* WORK TASK:
Transcribe nothing except the lines below that run from the one with "discount: 20% = 1292.90 -> none" to the one with "ordered by: Nadia Howard -> Fatima Brown", ends included, and do not copy any picture.

[Detected change data]
-=-=-

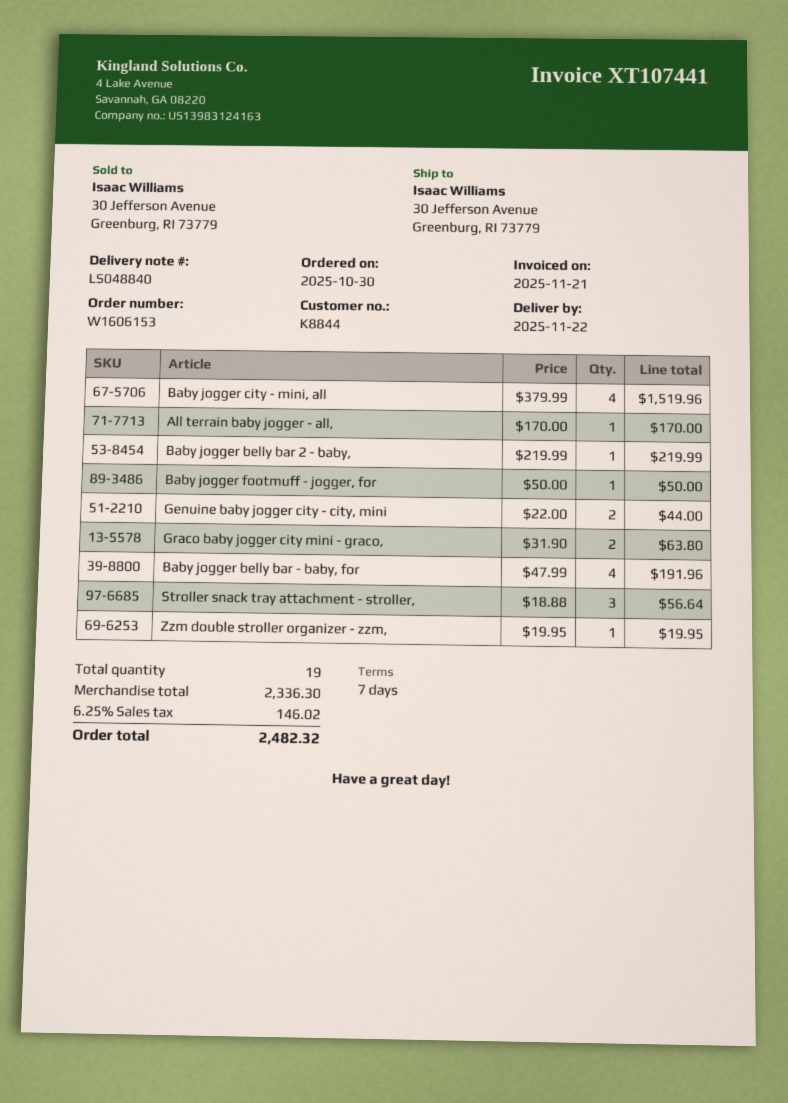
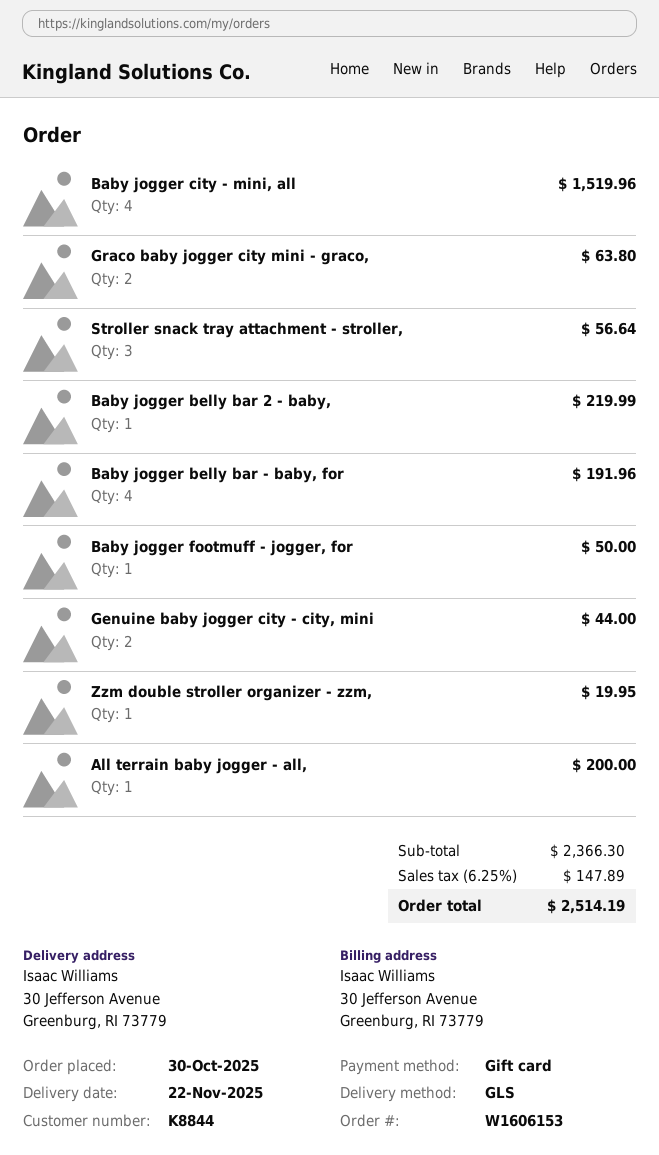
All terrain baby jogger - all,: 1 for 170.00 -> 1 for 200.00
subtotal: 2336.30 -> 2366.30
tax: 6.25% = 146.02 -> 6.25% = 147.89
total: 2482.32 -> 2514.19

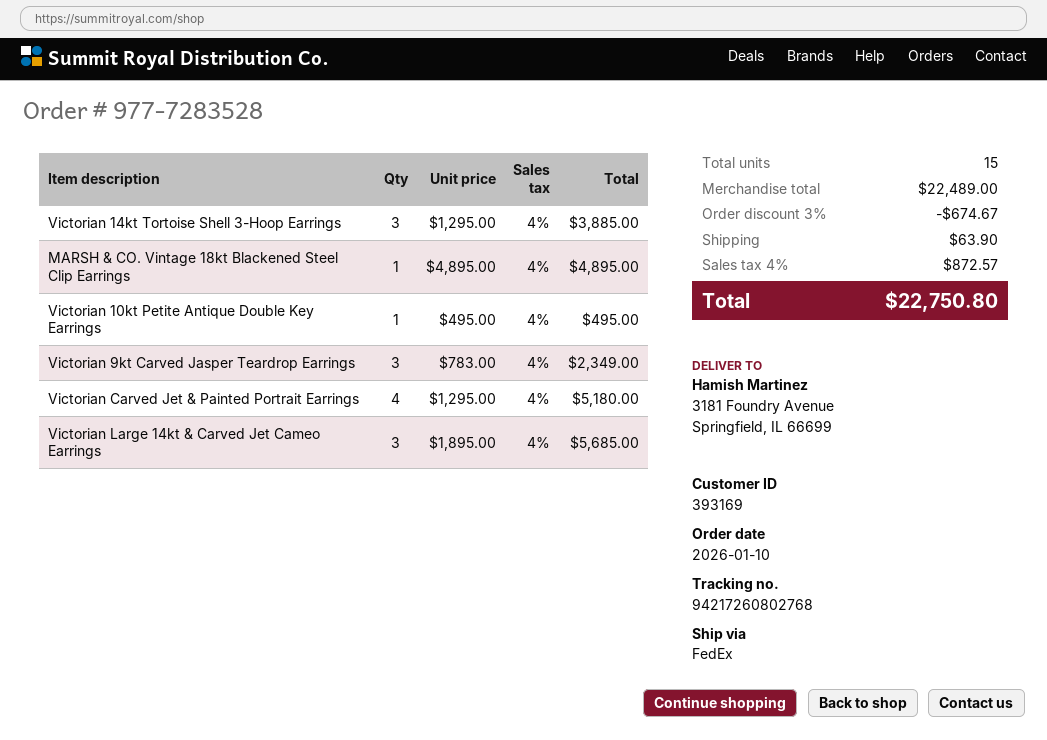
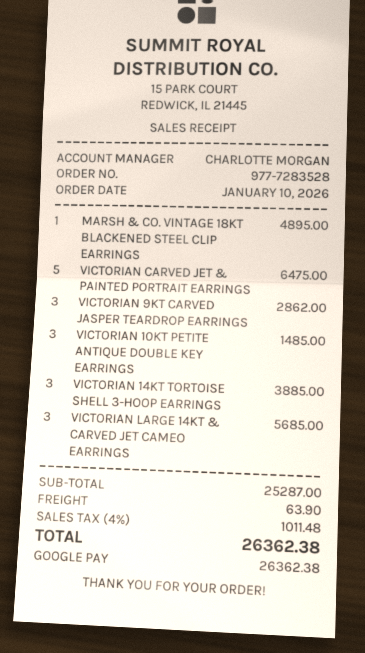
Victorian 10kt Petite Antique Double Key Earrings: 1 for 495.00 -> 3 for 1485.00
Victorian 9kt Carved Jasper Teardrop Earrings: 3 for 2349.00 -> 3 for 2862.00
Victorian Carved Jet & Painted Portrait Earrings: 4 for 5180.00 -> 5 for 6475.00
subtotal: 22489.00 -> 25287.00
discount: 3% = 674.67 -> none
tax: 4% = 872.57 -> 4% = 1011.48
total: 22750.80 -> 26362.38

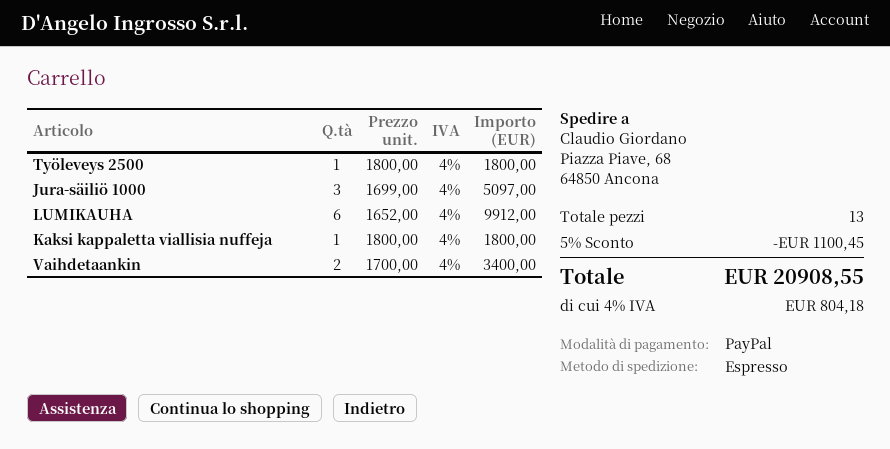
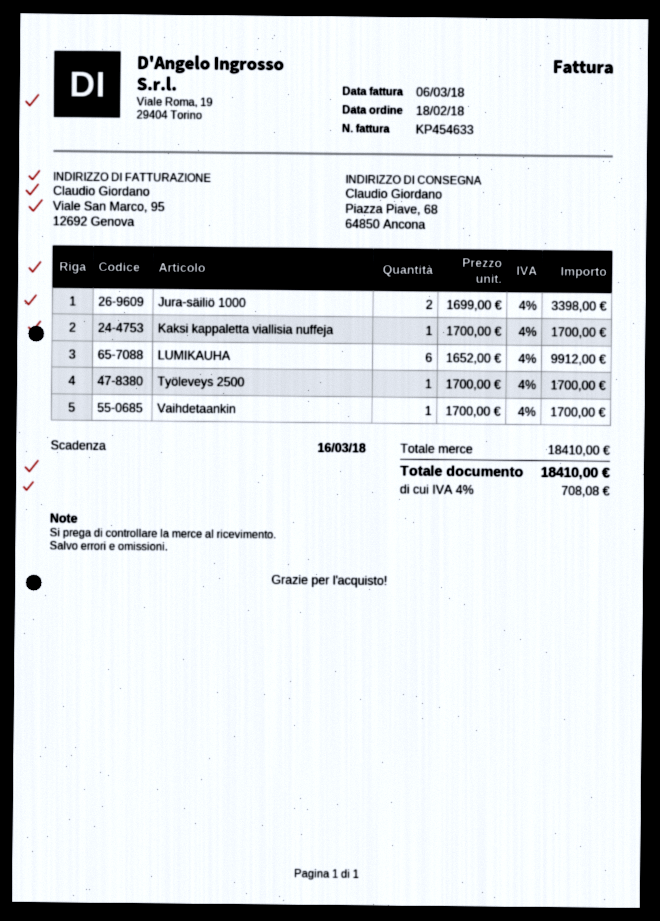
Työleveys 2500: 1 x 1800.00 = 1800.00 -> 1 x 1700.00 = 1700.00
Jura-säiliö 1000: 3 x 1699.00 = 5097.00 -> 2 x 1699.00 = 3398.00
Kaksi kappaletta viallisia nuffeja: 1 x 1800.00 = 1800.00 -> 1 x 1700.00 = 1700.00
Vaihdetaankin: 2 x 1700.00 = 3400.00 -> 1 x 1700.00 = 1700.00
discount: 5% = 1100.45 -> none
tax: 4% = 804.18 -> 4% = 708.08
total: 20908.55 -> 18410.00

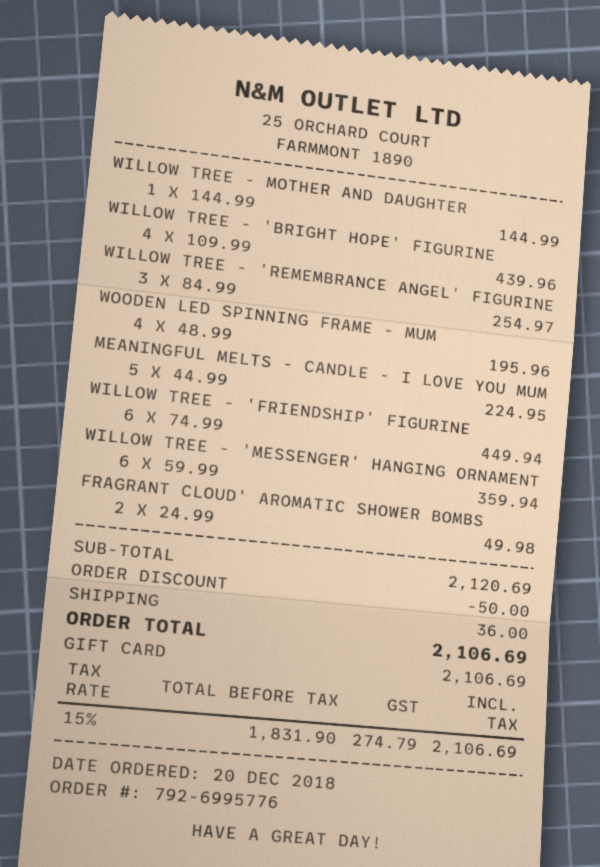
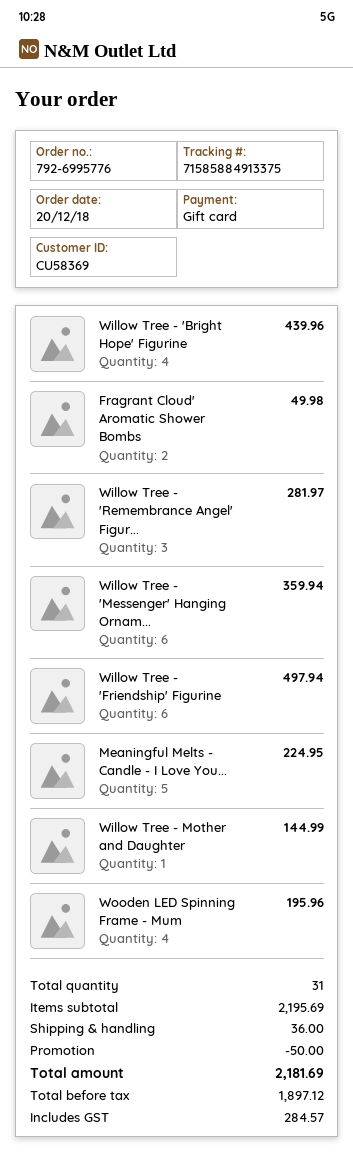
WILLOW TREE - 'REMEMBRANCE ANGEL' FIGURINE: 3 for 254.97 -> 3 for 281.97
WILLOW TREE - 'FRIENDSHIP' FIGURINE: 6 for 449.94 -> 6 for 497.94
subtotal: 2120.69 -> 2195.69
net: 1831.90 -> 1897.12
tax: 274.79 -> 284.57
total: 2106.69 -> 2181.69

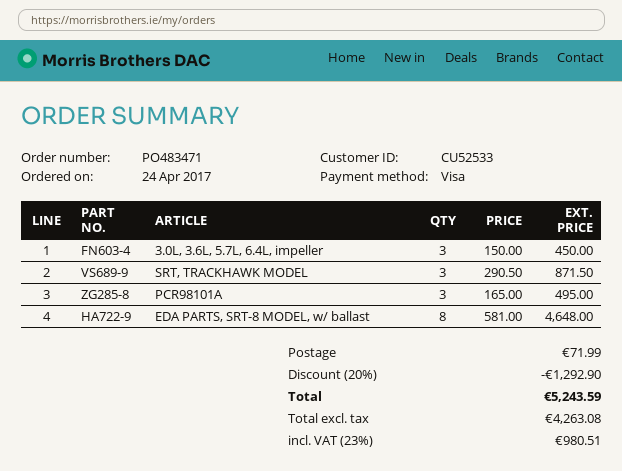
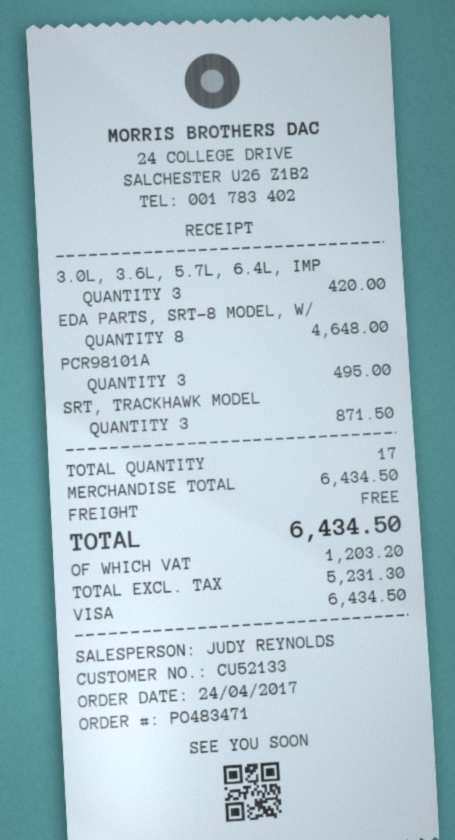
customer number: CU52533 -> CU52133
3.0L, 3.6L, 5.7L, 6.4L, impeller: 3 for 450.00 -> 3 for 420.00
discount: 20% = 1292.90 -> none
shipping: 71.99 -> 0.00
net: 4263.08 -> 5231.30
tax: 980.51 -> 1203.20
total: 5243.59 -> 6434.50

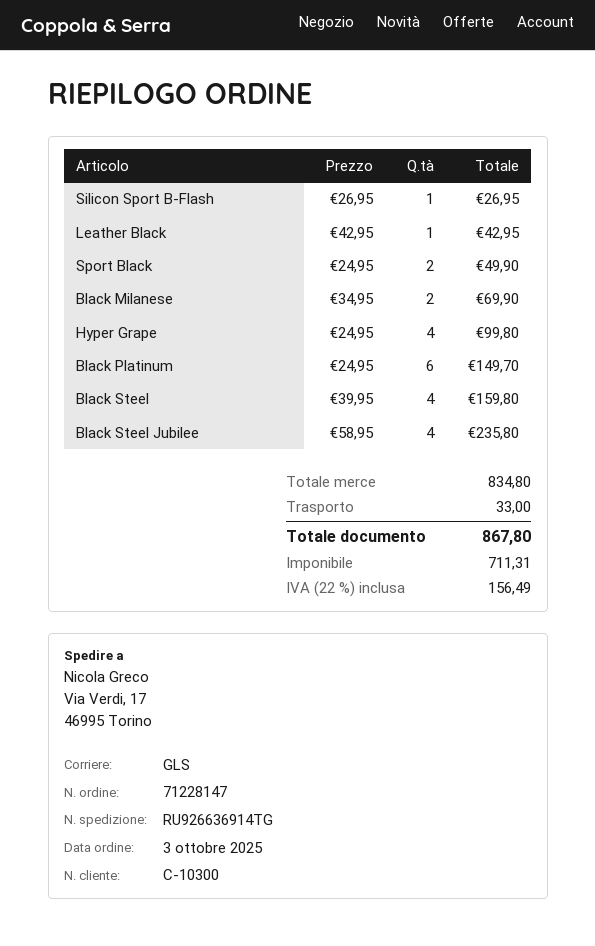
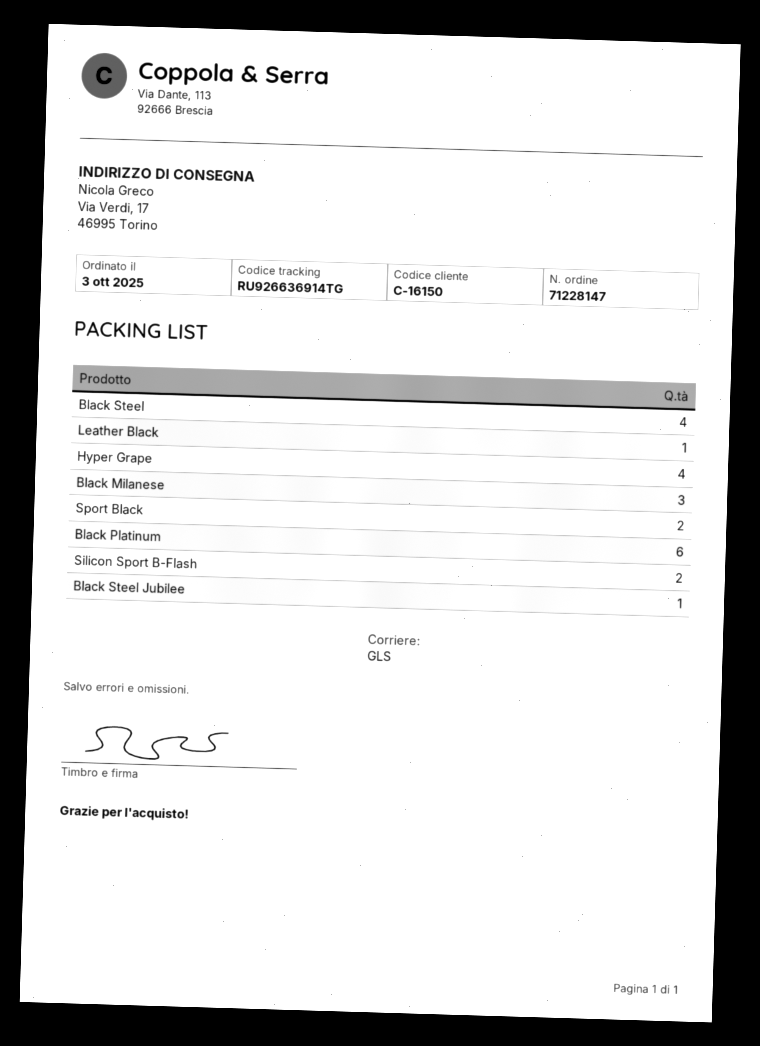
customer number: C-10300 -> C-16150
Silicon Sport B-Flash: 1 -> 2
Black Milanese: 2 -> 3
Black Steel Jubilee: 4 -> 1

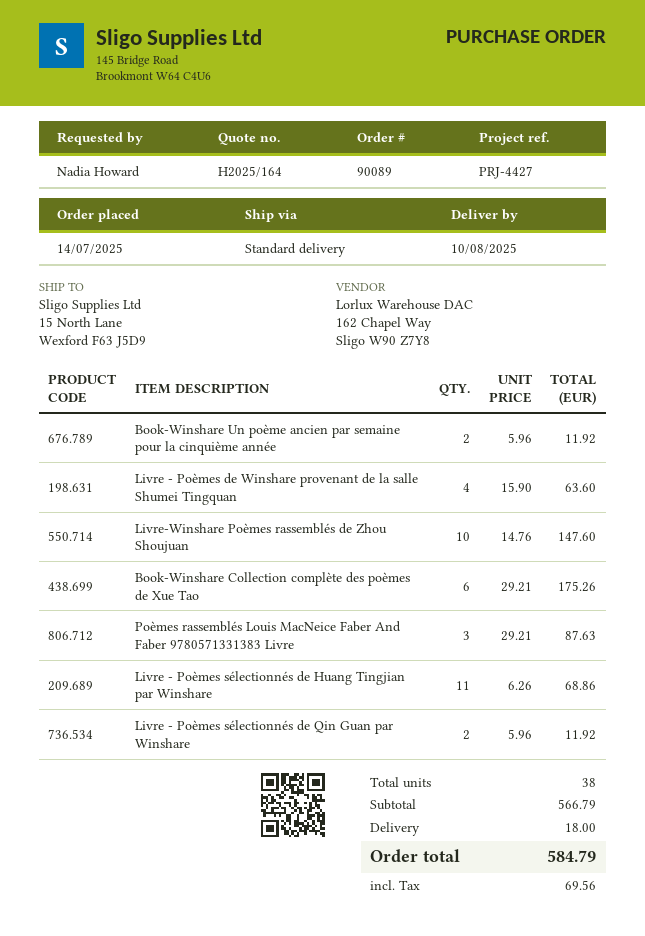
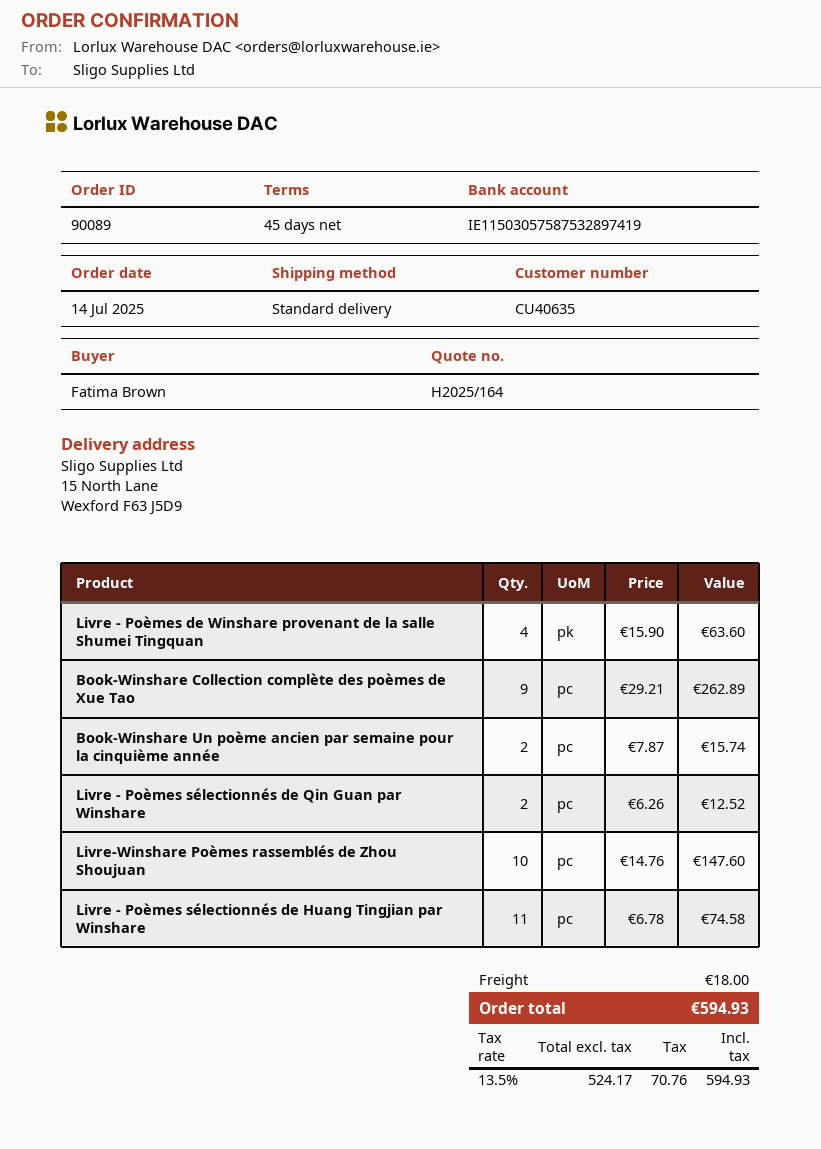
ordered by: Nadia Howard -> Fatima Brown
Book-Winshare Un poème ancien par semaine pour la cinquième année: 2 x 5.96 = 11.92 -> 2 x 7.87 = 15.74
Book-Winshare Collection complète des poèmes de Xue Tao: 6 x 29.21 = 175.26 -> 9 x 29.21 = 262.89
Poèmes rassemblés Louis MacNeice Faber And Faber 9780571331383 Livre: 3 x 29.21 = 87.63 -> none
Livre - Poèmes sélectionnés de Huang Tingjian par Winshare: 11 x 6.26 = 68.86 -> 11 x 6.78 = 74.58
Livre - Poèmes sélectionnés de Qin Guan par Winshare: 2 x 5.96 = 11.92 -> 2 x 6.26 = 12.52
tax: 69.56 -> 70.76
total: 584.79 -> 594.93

-=-=-

* RESPONSE BELOW:
discount: 20% = 1292.90 -> none
shipping: 71.99 -> 0.00
net: 4263.08 -> 5231.30
tax: 980.51 -> 1203.20
total: 5243.59 -> 6434.50

customer number: C-10300 -> C-16150
Silicon Sport B-Flash: 1 -> 2
Black Milanese: 2 -> 3
Black Steel Jubilee: 4 -> 1

ordered by: Nadia Howard -> Fatima Brown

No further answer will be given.